**Task objective**. Begin with the first line of the entries below and reproduce each line exactly, ending with the line that holds "[683,190,946,206] Der Fahrradshop".

**Dataset**.
══════════

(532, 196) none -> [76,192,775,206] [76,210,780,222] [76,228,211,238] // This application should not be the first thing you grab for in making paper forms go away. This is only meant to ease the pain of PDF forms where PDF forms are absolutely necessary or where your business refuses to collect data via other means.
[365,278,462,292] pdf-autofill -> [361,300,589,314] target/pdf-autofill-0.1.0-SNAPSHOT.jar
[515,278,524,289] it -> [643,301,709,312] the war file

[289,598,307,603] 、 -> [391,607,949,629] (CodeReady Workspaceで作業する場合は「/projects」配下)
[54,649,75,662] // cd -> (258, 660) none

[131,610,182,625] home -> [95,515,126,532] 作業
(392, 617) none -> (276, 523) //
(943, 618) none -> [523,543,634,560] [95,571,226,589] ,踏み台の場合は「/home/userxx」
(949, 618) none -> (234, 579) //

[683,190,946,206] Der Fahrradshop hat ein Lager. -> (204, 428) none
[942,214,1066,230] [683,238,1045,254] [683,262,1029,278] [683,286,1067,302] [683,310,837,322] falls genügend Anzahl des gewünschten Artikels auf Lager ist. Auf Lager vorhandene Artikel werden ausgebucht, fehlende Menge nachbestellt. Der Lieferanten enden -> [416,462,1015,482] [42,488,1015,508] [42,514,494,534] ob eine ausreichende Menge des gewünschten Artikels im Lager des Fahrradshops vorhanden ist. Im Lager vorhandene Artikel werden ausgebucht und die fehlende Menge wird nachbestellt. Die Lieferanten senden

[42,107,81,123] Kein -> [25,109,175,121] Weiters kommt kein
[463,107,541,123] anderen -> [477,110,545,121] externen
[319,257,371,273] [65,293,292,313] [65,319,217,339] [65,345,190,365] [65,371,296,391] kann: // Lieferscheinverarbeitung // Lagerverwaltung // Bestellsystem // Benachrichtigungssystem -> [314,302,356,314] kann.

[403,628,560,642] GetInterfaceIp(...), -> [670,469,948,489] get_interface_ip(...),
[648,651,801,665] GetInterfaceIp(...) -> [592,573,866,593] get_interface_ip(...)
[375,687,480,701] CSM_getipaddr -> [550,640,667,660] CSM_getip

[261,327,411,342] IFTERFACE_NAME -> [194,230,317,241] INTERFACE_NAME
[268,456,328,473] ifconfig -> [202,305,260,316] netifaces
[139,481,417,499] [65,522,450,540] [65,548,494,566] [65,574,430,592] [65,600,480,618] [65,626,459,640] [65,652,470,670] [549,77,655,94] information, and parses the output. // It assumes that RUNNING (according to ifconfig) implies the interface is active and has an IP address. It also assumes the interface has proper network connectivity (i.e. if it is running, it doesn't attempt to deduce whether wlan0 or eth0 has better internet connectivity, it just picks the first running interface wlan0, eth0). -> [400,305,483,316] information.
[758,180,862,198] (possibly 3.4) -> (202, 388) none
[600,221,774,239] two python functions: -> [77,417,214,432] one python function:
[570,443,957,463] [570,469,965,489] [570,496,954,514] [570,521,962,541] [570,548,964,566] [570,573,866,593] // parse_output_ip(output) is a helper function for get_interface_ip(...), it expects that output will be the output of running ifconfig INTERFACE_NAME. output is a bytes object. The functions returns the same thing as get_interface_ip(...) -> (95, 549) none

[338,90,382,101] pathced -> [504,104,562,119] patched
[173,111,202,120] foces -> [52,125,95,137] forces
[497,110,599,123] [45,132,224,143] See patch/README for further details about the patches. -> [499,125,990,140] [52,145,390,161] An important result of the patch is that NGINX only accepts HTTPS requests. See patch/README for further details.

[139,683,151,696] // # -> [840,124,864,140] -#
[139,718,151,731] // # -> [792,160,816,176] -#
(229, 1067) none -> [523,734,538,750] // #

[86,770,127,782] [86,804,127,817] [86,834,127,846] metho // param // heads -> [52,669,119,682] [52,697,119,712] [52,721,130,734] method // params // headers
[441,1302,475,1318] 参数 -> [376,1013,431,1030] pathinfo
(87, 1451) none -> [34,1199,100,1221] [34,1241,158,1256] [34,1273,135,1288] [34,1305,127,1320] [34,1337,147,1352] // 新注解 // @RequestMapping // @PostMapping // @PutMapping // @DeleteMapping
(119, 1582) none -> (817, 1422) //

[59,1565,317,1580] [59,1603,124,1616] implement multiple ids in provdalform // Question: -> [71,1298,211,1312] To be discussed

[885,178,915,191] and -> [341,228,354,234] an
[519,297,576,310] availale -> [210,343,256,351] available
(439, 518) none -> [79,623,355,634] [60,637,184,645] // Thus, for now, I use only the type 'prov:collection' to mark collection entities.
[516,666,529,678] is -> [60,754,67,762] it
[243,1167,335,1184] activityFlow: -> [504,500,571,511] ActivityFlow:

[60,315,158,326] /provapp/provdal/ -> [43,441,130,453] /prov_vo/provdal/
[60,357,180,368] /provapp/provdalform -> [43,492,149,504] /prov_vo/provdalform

══════════

**Output of the task**.
(532, 196) none -> [76,192,775,206] [76,210,780,222] [76,228,211,238] // This application should not be the first thing you grab for in making paper forms go away. This is only meant to ease the pain of PDF forms where PDF forms are absolutely necessary or where your business refuses to collect data via other means.
[365,278,462,292] pdf-autofill -> [361,300,589,314] target/pdf-autofill-0.1.0-SNAPSHOT.jar
[515,278,524,289] it -> [643,301,709,312] the war file

[289,598,307,603] 、 -> [391,607,949,629] (CodeReady Workspaceで作業する場合は「/projects」配下)
[54,649,75,662] // cd -> (258, 660) none

[131,610,182,625] home -> [95,515,126,532] 作業
(392, 617) none -> (276, 523) //
(943, 618) none -> [523,543,634,560] [95,571,226,589] ,踏み台の場合は「/home/userxx」
(949, 618) none -> (234, 579) //

[683,190,946,206] Der Fahrradshop hat ein Lager. -> (204, 428) none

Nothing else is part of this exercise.